Updated on 09/17/2011 11:43AM

Distance key to Foster

Aldebaran is a Grade 1 winner at one mile. Saturday, he will try the nine-furlong Stephen Foster.

LOUISVILLE, Ky. - Maybe it's the extra furlong. Maybe it's the extra turn. Maybe it's both. The difference separating a miler from a route horse can sometimes be interpreted as simple, but on occasion, the boundaries are not so clearly defined.

Bobby Frankel will put those parameters to a dramatic test Saturday when he runs Aldebaran in the 1 1/8-mile Stephen Foster Handicap at Churchill Downs. In his last two starts, Aldebaran closed strongly to win the May 3 Churchill Downs Handicap at seven furlongs and the May 26 Metropolitan Mile, staking a reasonable claim as perhaps the preeminent middle-distance runner in North America today.

Largely because he is trained by Frankel, whose stable has been extraordinarily dominant in recent months, no one would be overly surprised if Aldebaran were to successfully negotiate the additional furlong of the $750,000 Stephen Foster and give his Hall of Fame trainer yet another Grade 1 victory. Moreover, while Aldebaran once was widely dismissed as little more than a perennial bridesmaid - going into the Churchill Downs Handicap, he had four wins but a whopping 12 runner-up finishes from 19 career starts - those last two victories may well have signaled the 5-year-old has turned the corner.

Still, the move into the new dimension that the Foster represents seems an ambitious one indeed. Horseplayers are acutely aware that rallying behind the rapid pace of a one-turn race is one thing, while sustaining that rally in a two-turn race can be something entirely different. Frankel, who through decades of experience knows very well the pros and cons of stretching a horse out in distance, believes the Foster experiment is worth trying.

"I might as well try, especially for $750,000," he said.

In any given year, Aldebaran might be a solid favorite in the Foster, which is expected to attract a field of about 10 older horses for Saturday's 22nd running. But this year, with the ascendant Mineshaft in the field, his task has been rendered that much more difficult. Frankel acknowledged Mineshaft as the horse to beat, saying: "I know I'm running against a tough horse there."

The respect from Frankel has been quickly reciprocated by the Mineshaft camp. Trainer Neil Howard called Aldebaran "a quality horse, one that everybody's going to have to keep an eye on," and jockey Robby Albarado said the prospect of lining up against Frankel and jockey Jerry Bailey is seldom easy.

"Everybody knows what they've been getting done together," Albarado said, referring to Empire Maker's Belmont win and other major wins for the Frankel-Bailey team.
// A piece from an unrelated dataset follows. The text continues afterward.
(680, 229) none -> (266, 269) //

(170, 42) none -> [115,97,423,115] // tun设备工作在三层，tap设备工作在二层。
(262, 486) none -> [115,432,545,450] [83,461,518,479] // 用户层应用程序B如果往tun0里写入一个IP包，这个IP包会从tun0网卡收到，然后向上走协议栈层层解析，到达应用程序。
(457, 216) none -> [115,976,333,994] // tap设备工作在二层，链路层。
Yet, Howard and Albarado are finding comfort in the knowledge that Mineshaft is a proven entity around two turns, and Aldebaran is not. While Mineshaft has reeled off four wins in two-turn stakes races this year, including the New Orleans Handicap in March and the Grade 1 Pimlico Special last month, Aldebaran, at least in terms of distance, is wading into highly unfamiliar waters.
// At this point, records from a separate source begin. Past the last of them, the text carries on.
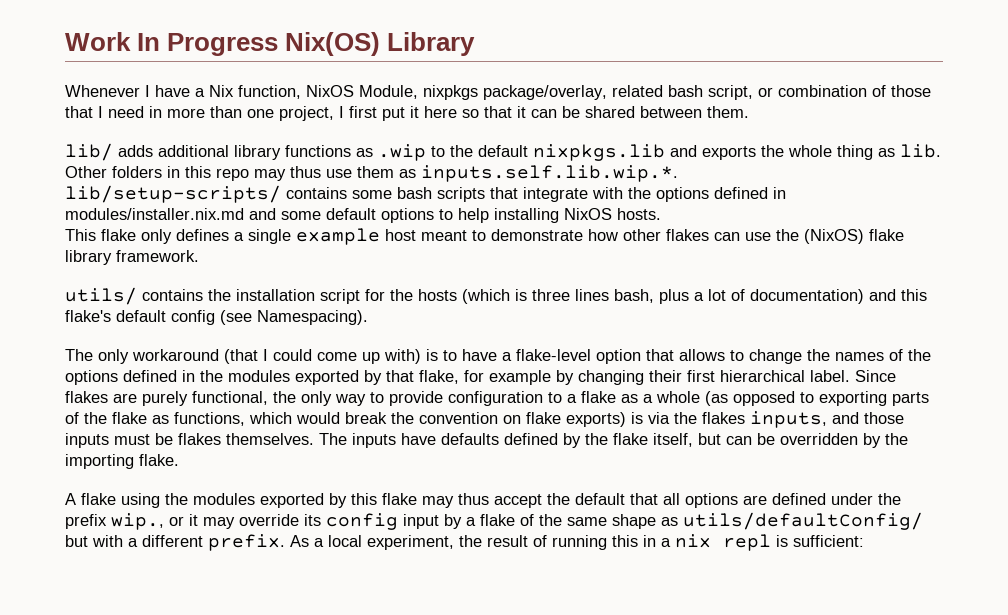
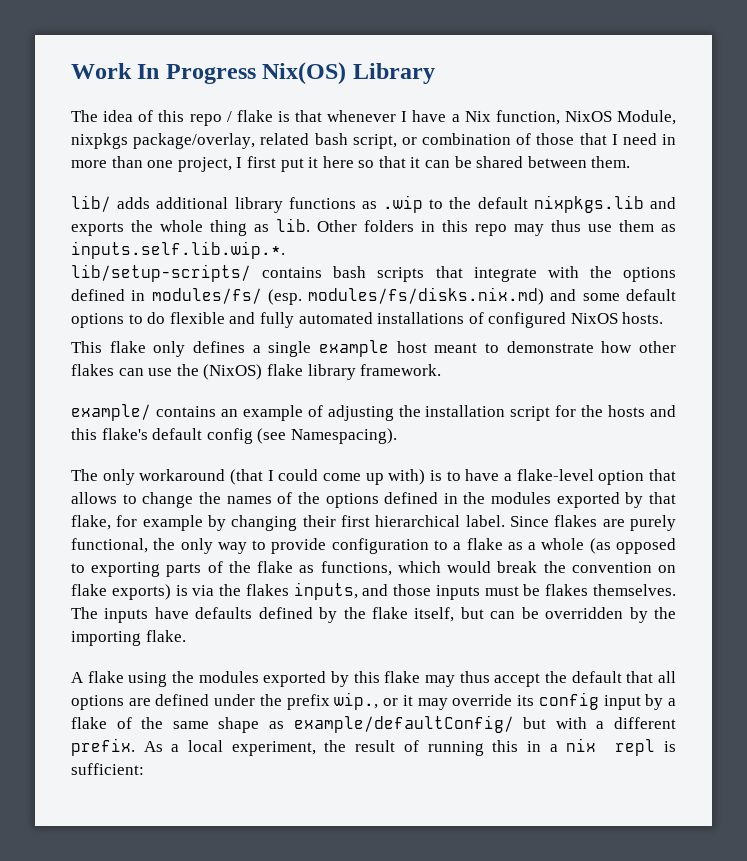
[65,85,140,97] Whenever -> [71,110,397,126] The idea of this repo / flake is that whenever
[352,190,392,199] some -> (323, 272) none
[65,208,244,220] modules/installer.nix.md -> [151,287,545,305] modules/fs/ (esp. modules/fs/disks.nix.md)
[458,208,559,223] help installing -> [147,312,567,328] do flexible and fully automated installations of configured
[65,287,203,305] utils/ contains -> [71,404,394,421] example/ contains an example of adjusting
[462,289,864,304] (which is three lines bash, plus a lot of documentation) -> (646, 411) none
[683,512,923,530] utils/defaultConfig/ -> [293,715,514,733] example/defaultConfig/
Howard said, "[Aldebaran] is a dead closer in shorter races, which probably means he'll be able to jump into a longer race like this whenever his rider feels like the time is right. What that means is you have to have a good turn of foot to hold him off. From what I've seen so far, Mineshaft has an unbelievable turn of speed. Combined with his tendency to never get too far back in any of his races, I think that should put us in pretty good shape."

Albarado called Aldebaran "quick and fast" and said Bailey is "probably the best at getting the most out of a horse" such as Aldebaran. He quickly added: "But having said all that, I believe I'm riding a great horse."

Frankel knows that Aldebaran may be vulnerable at 1 1/8 miles but said the Foster comes at an ideal time. There are no major middle-distance races scheduled in the near future, and "he's in a good cycle," said Frankel. "I don't have to do much with him between races."

Aldebaran has raced beyond a mile only twice in his 21-race career, and never on dirt. Before being imported from Europe, Aldebaran, a 5-year-old son of Mr. Prospector, finished second in a 1 1/4-mile turf race. And soon after Frankel assumed his training for Flaxman Holdings Ltd., Aldebaran finished third on turf behind Denon in the 1 1/8-mile Hollywood Derby late in his 3-year-old season.

Aldebaran is out of the Private Account mare Chimes of Freedom, making him a half-brother to the accomplished turf miler, Good Journey, whom trainer Wally Dollase was reluctant to try at distances much beyond a mile.

"I know people like to look at pedigrees to see which horses might like a distance, but the main thing is how they relax," Frankel said. "He turns off," meaning he is willing to settle when asked. "He's so rateable."

Clearly, Aldebaran has maximized those strengths by racing primarily at middle distances. Yet that doesn't necessarily mean he won't be able to jump up - er, stretch out - and win Saturday.

"I think it's a good spot for him right now," Frankel said.